Video Credit: NASA/SDO/GOES-R

Researchers, using NASA's Parker Solar Probe, have discovered new clues about the origins of the solar wind - a continuous flow of charged particles released from the Sun that fills the solar system. This discovery is aiding scientists in their efforts to solve the 60-year-old puzzle of what heats and propels the solar wind.

Data from both space and ground-based telescopes reveal that the solar wind may be largely powered by tiny jets, known as "jetlets," at the bottom of the corona - the Sun's outer atmosphere.

The solar wind, composed of electrons, protons, and heavier ions, travels through the solar system at an approximate speed of 1 million miles per hour. When it interacts with Earth's magnetic field, it can produce beautiful auroras and interfere with GPS and communication systems. Additionally, the solar wind, as well as stellar winds in other solar systems, can alter the composition and development of planetary atmospheres, even influencing the potential for habitation on planets.

Jetlets, first observed more than 10 years ago, are the result of a process called magnetic reconnection. This happens when magnetic field lines become twisted and then suddenly realign. Magnetic reconnection is a common occurrence in plasmas, which are charged gases, and can be found in many places in the universe, from the Sun to near-Earth space to around black holes.

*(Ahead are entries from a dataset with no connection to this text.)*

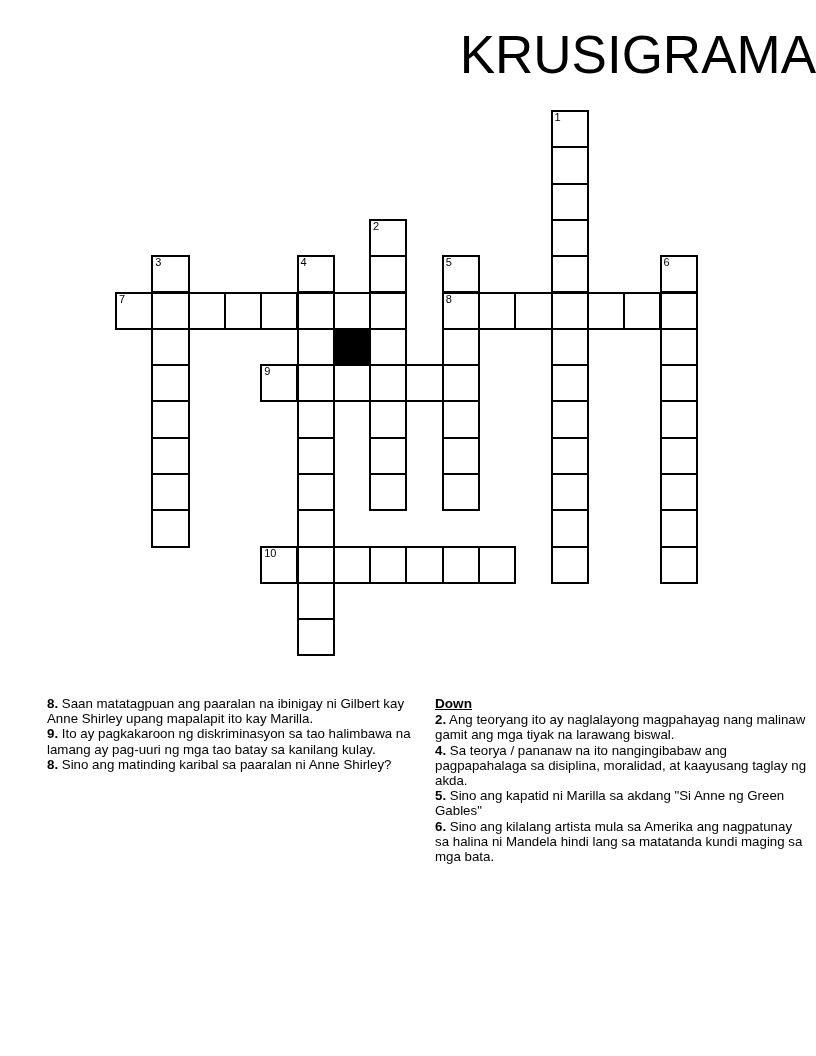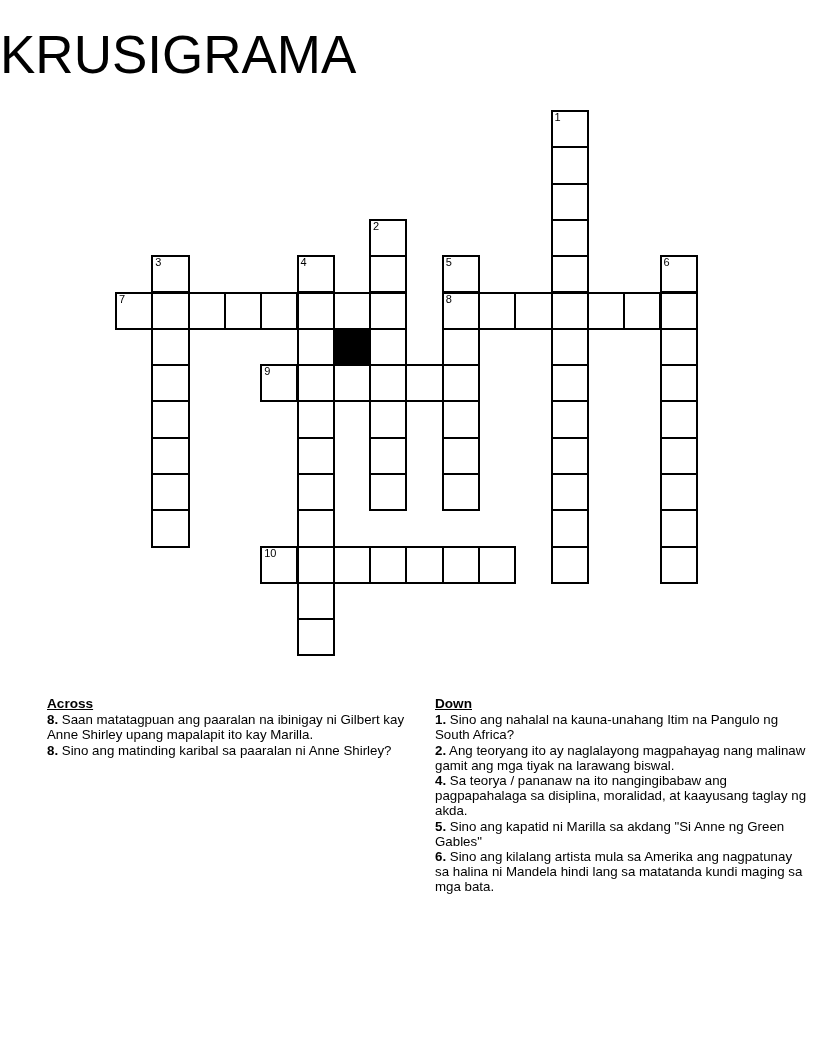--- a/index.html
+++ b/index.html
@@ -13,7 +13,7 @@
     overflow: hidden;
   }
   #puzzle-title {
-    text-align: left;
+    text-align: right;
     font-size: 53px;
     font-weight: 400;
     letter-spacing: 0px;

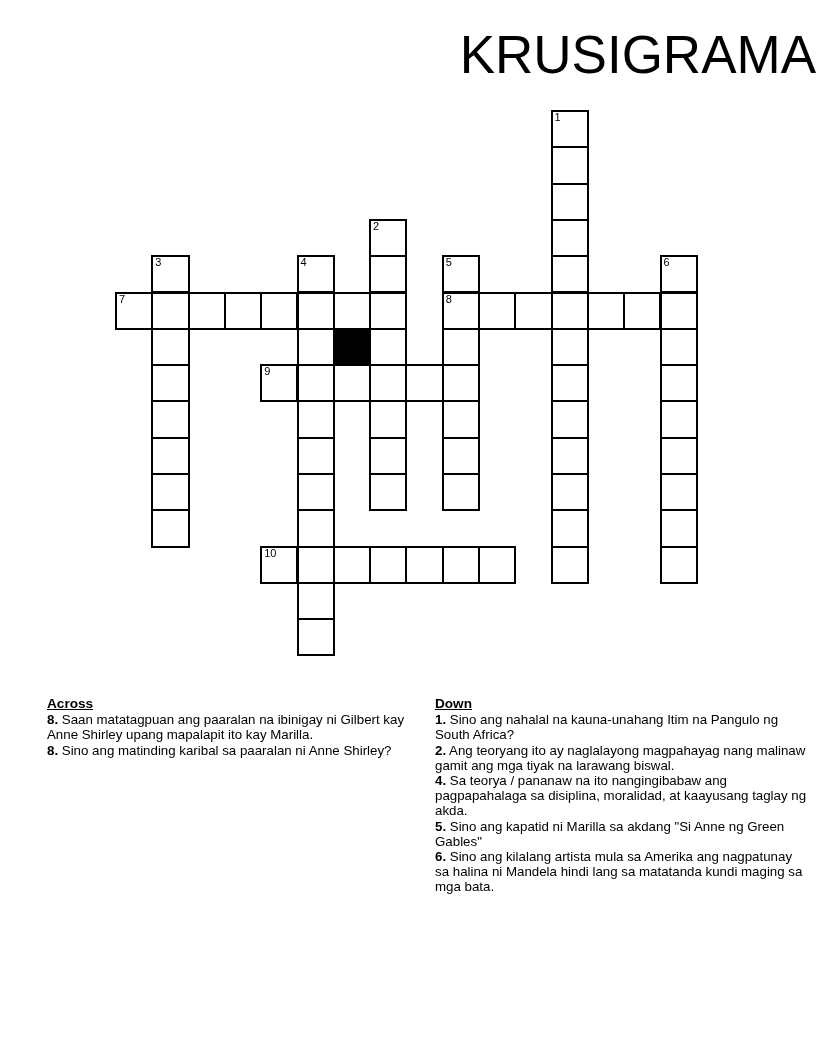--- a/index.html
+++ b/index.html
@@ -186,7 +186,6 @@
 
 <div id="clues">
   <div class="clue-col across">
-    <span class="clue-head">Across</span>
     <div id="across-list">
         <span class="clue"><b>8.</b><span> Saan matatagpuan ang paaralan na ibinigay ni Gilbert kay Anne Shirley upang mapalapit ito kay Marilla.</span></span>
         <span class="clue"><b>8.</b><span> Sino ang matinding karibal sa paaralan ni Anne Shirley?</span></span>

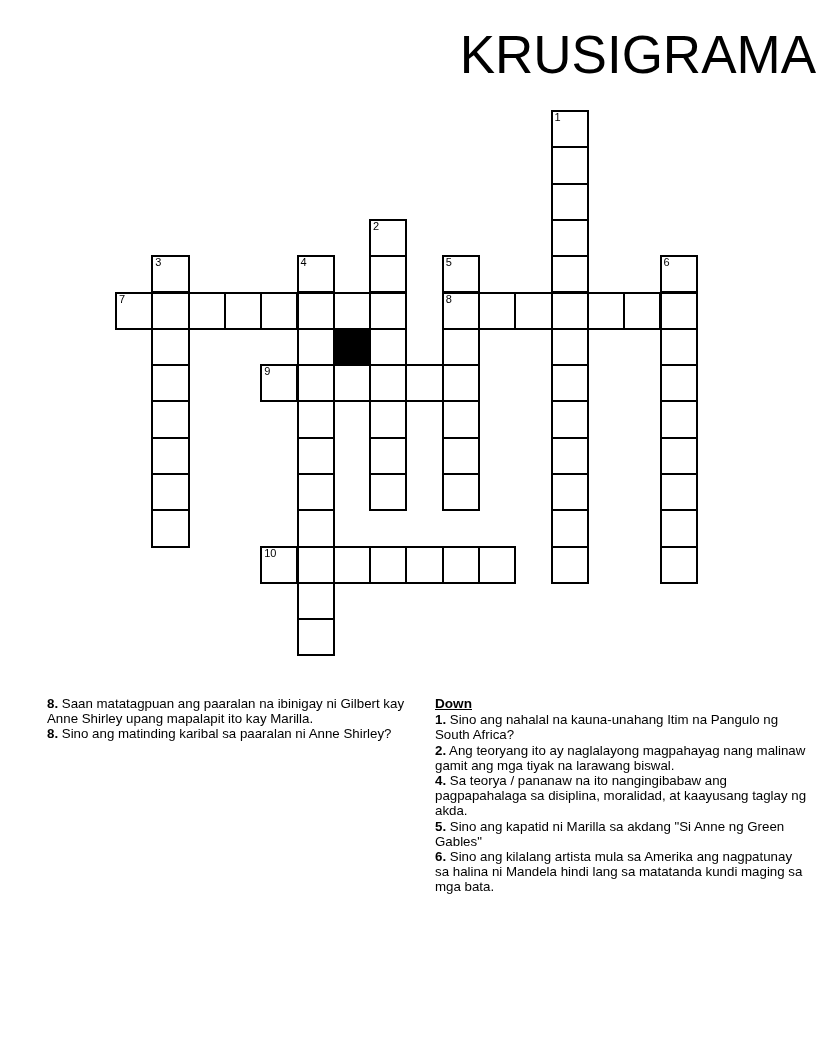--- a/index.html
+++ b/index.html
@@ -194,7 +194,6 @@
   <div class="clue-col down">
     <span class="clue-head">Down</span>
     <div id="down-list">
-        <span class="clue"><b>1.</b><span> Sino ang nahalal na kauna-unahang Itim na Pangulo ng South Africa?</span></span>
         <span class="clue"><b>2.</b><span> Ang teoryang ito ay naglalayong magpahayag nang malinaw gamit ang mga tiyak na larawang biswal.</span></span>
         <span class="clue"><b>4.</b><span> Sa teorya / pananaw na ito nangingibabaw ang pagpapahalaga sa disiplina, moralidad, at kaayusang taglay ng akda.</span></span>
         <span class="clue"><b>5.</b><span> Sino ang kapatid ni Marilla sa akdang "Si Anne ng Green Gables"</span></span>

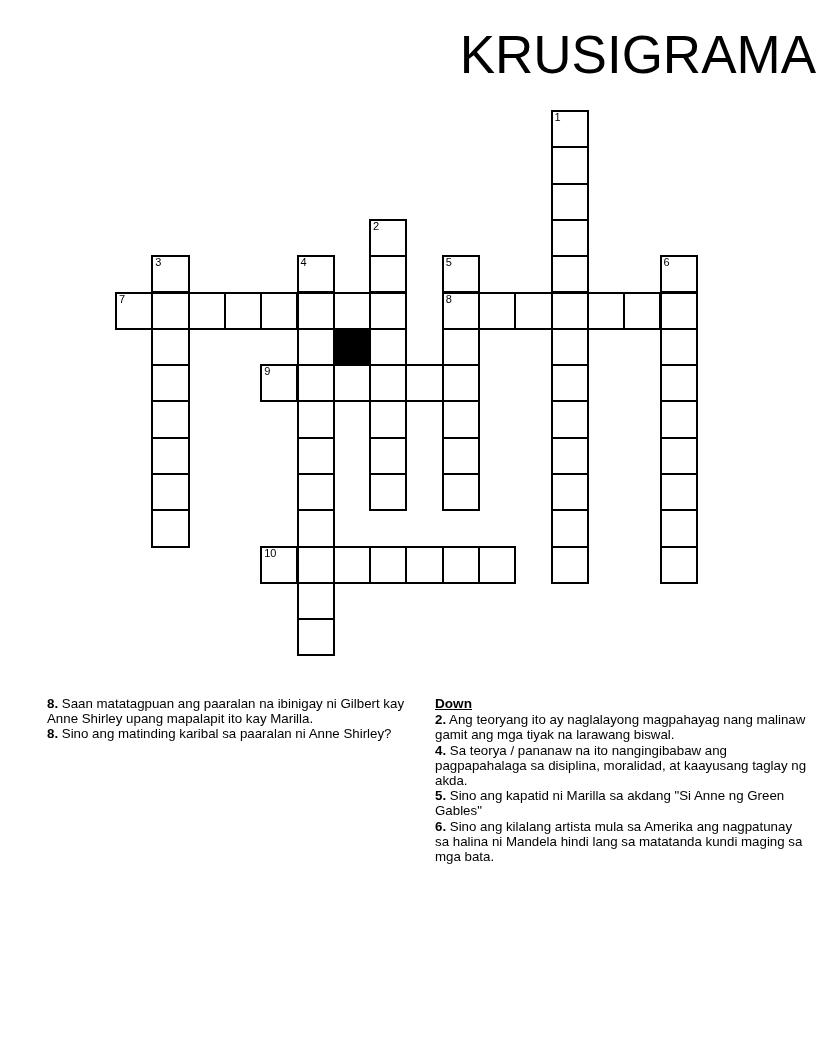--- a/index.html
+++ b/index.html
@@ -188,6 +188,7 @@
   <div class="clue-col across">
     <div id="across-list">
         <span class="clue"><b>8.</b><span> Saan matatagpuan ang paaralan na ibinigay ni Gilbert kay Anne Shirley upang mapalapit ito kay Marilla.</span></span>
+        <span class="clue"><b>9.</b><span> Ito ay pagkakaroon ng diskriminasyon sa tao halimbawa na lamang ay pag-uuri ng mga tao batay sa kanilang kulay.</span></span>
         <span class="clue"><b>8.</b><span> Sino ang matinding karibal sa paaralan ni Anne Shirley?</span></span>
       </div>
   </div>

Scientists mainly relied on observations from the Solar Dynamics Observatory (SDO) and the Geostationary Operational Environmental Satellite-R Series’ Solar Ultraviolet Imager (GOES-R/SUVI) instrument to investigate the jetlets and magnetic fields, as well as high-resolution magnetic field data from the Goode Solar Telescope at the Big Bear Solar Observatory in California.

The findings indicated that jetlets are present in the lower solar atmosphere all over the Sun, which makes them a viable source of the steady solar wind, rather than other phenomena that vary with the 11-year cycle of solar activity, such as solar flares and coronal mass ejections.

The scientists determined that the energy and mass generated by the jetlets could account for the majority, if not all, of the energy and mass observed in the solar wind.

"The findings make it much easier to explain how the solar wind is accelerated and heated. We're not finished with the puzzle yet, but this is a major step forward for understanding a central mystery of solar physics," said Craig DeForest, a solar physicist at the Southwest Research Institute in Boulder, Colorado, and coauthor on the new paper.